C# Grammar issues

MBR · Mar 9, 2007

Hello... I'm using the grammar at:

http://msdn.microsoft.com/library/default.asp?url=/library/en-us/csspec/html/vclrfcsharpspec_c.asp
as a reference in creating my own C# parser using a custom framework.
(Please let me know if there's a better group to post in.)

Some questions:
(1) Is this grammar specification known to be complete and correct?
(2) Is there a normalized LL grammar available already suited for
(backtracking) recursive decent systems?
(3) Much of the grammar can be simplified by using EBNF-style
specifications -- it would be nice to find one this way already
(5) Is there a "parameterized" version that allows for c# 2.0 and c# 3.0,
with and without managed extensions?
(6) Are there alternate sources? (I've found some incomplete grammars and
some that are already re-purposed to the point of being unreadable.)

(7) There are simple and some not so simple left-recursions in the grammar.

The simple, direct recursions can be changed to EBNF-style repetitions
without left recursion:

multiplicative-expression:
unary-expression
multiplicative-expression * unary-expression
multiplicative-expression / unary-expression
multiplicative-expression % unary-expression

becomes (I think):

multiplicative_expression ::=
(unary_expression, "*" )* , unary_expression |
(unary_expression, "/" )* , unary_expression |
(unary_expression, "%" )* , unary_expression.

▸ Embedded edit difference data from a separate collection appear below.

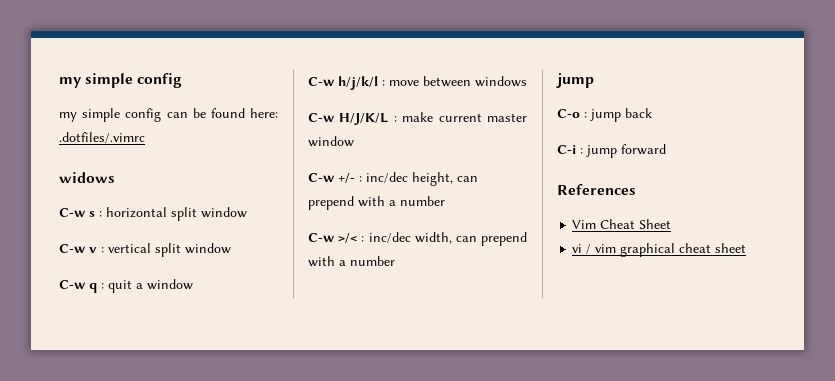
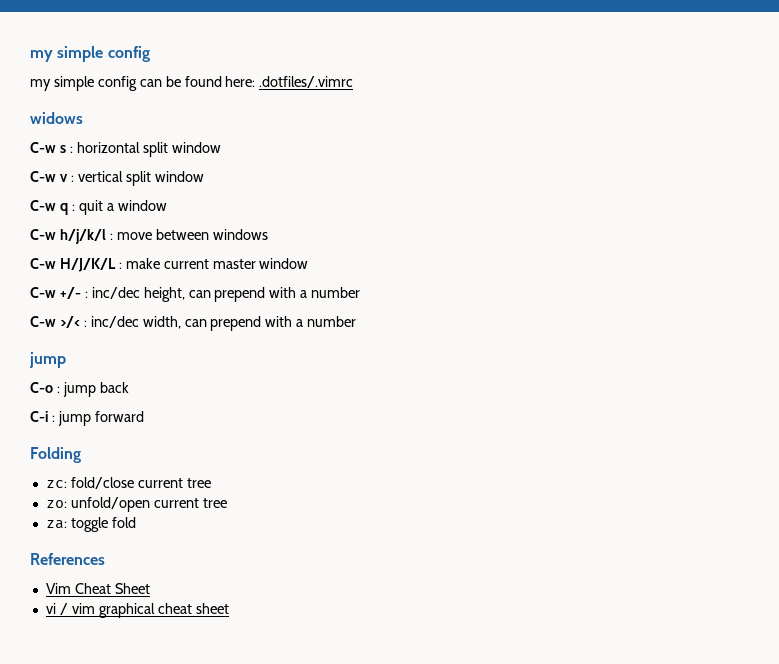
(666, 149) none -> [30,447,81,463] [45,477,211,489] [45,497,227,512] [45,517,136,532] // Folding // zc: fold/close current tree // zo: unfold/open current tree // za: toggle fold

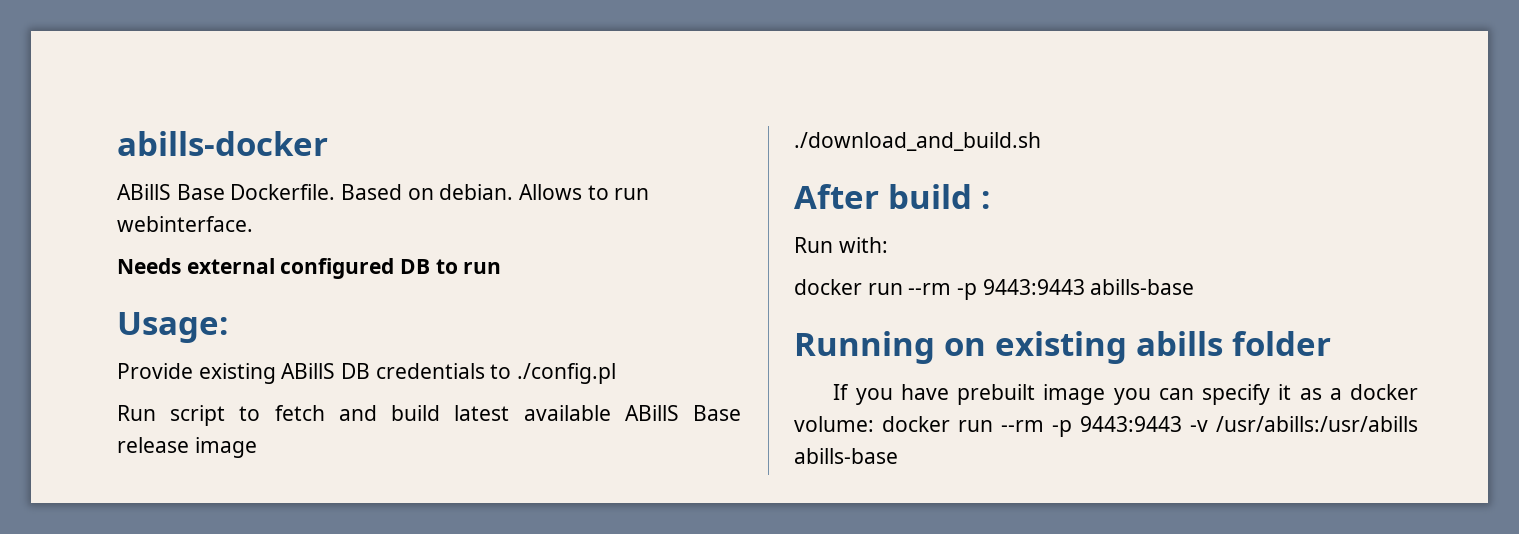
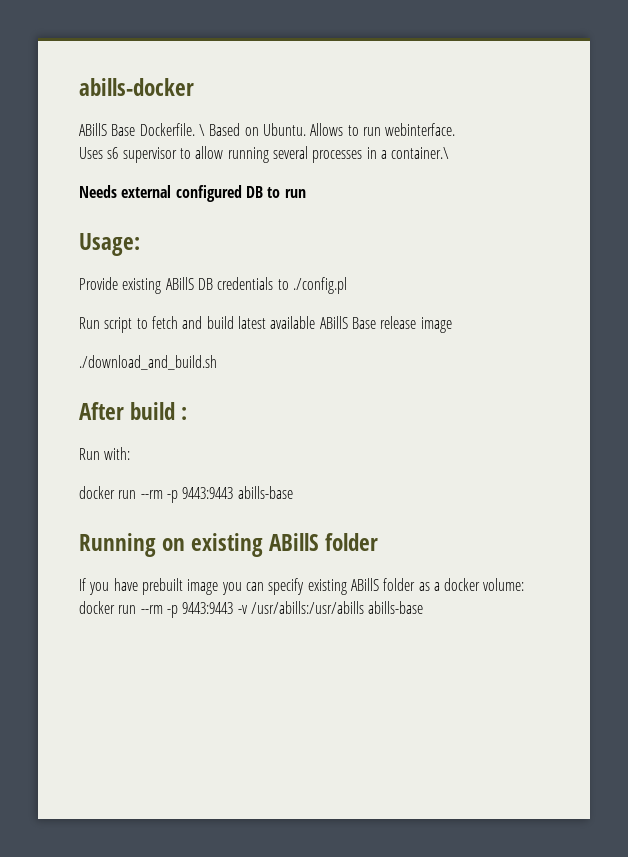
(336, 192) none -> [198,124,205,136] \
[439,184,514,200] debian. -> [262,123,306,136] Ubuntu.
(253, 224) none -> [79,146,450,163] // Uses s6 supervisor to allow running several processes in a container.\
[1136,331,1223,356] abills -> [269,533,320,551] ABillS
[1278,384,1292,400] it -> [307,578,416,595] existing ABillS folder

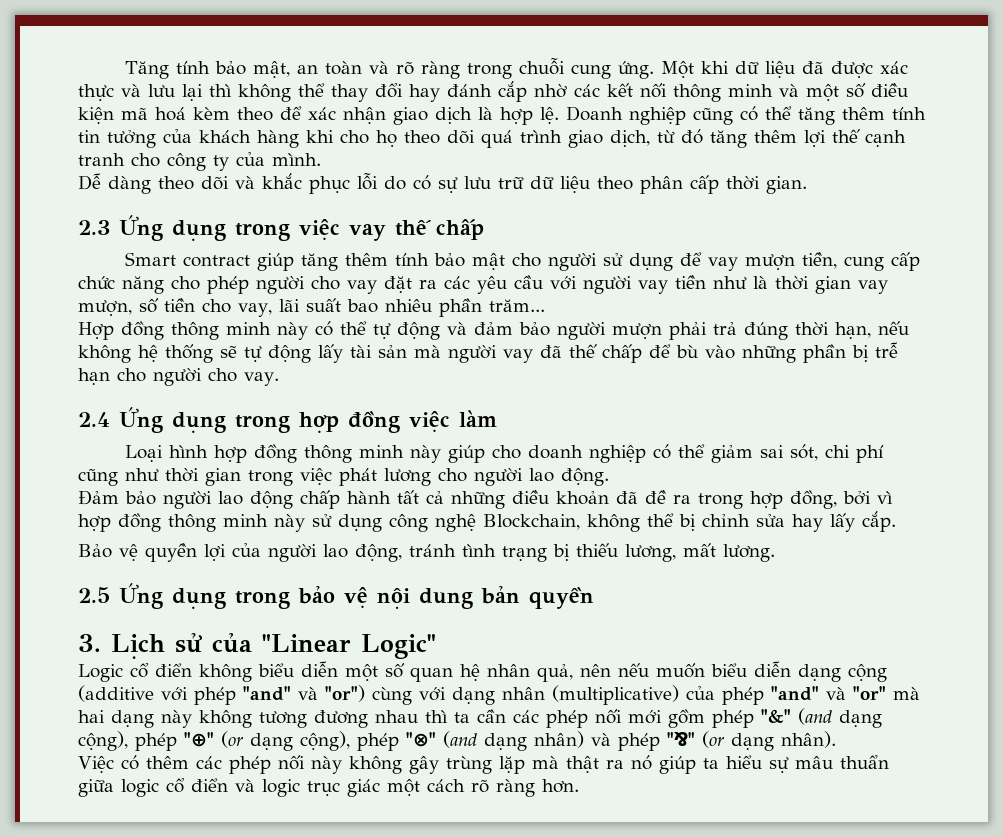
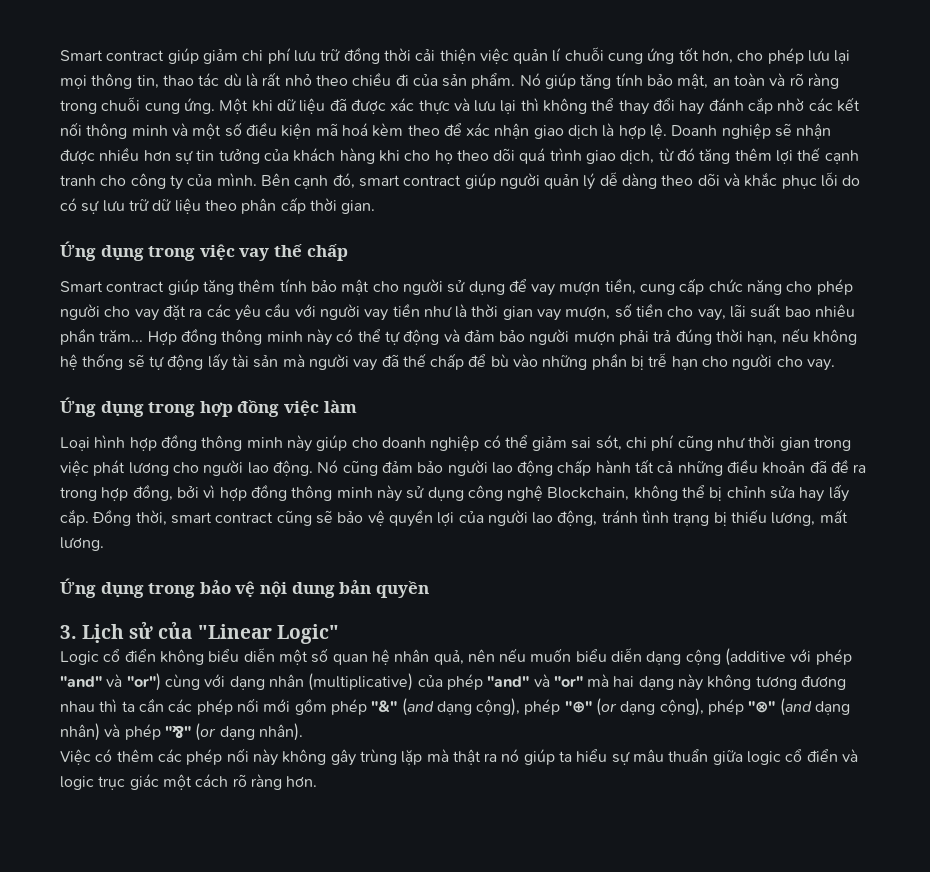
[124,61,169,79] Tăng -> [60,47,851,64] [60,72,612,89] Smart contract giúp giảm chi phí lưu trữ đồng thời cải thiện việc quản lí chuỗi cung ứng tốt hơn, cho phép lưu lại mọi thông tin, thao tác dù là rất nhỏ theo chiều đi của sản phẩm. Nó giúp tăng
[693,106,926,125] cũng có thể tăng thêm tính -> [775,123,832,139] [60,147,193,164] sẽ nhận được nhiều hơn sự
[78,173,101,190] // Dễ -> [260,172,618,190] Bên cạnh đó, smart contract giúp người quản lý dễ
[78,220,110,235] 2.3 -> (376, 207) none
(545, 305) // -> (144, 335) none
[78,412,110,427] 2.4 -> (836, 365) none
[78,490,119,505] // Đảm -> [317,460,413,476] Nó cũng đảm
[78,544,112,558] // Bảo -> [92,509,364,526] Đồng thời, smart contract cũng sẽ bảo
[78,587,110,603] 2.5 -> (104, 544) none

But there are also some very deep recursions such as this one (of many that
can be detected):

type -->
| reference_type -->
| | array_type -->
| | | non_array_type -->
< < < < type <-- Recursive

I'm wondering if this is necessary or even correct. Unlike the direct
recursions, in some of these cases it's hard to tell what's "meant" making
re-writes difficult.

Any pointers/advice appreciated...
thanks,
mike

Tom Dacon · Mar 9, 2007

This is nowhere near an answer to your question, but I'm curious to know why
you're trying to write your own C# parser.

Since this is essentially a proprietary language (submissions to ECMA
notwithstanding) the behavior of MS's parser is by definition the "official"
behavior, and the inevitable ambiguous details of implementation are far
from completely documented. So trying to come up with a functionally
equivalent parser in the absence of the internal MS code is a fool's errand.

So why waste your time? And, in fact, what's the point?

But nevertheless, this is a serious question, not a flame, and I hope you
will see your way clear to respond.

Tom Dacon
Dacon Software Consulting

MBR · Mar 9, 2007

Tom Dacon said:
This is nowhere near an answer to your question, but I'm curious to know
why you're trying to write your own C# parser.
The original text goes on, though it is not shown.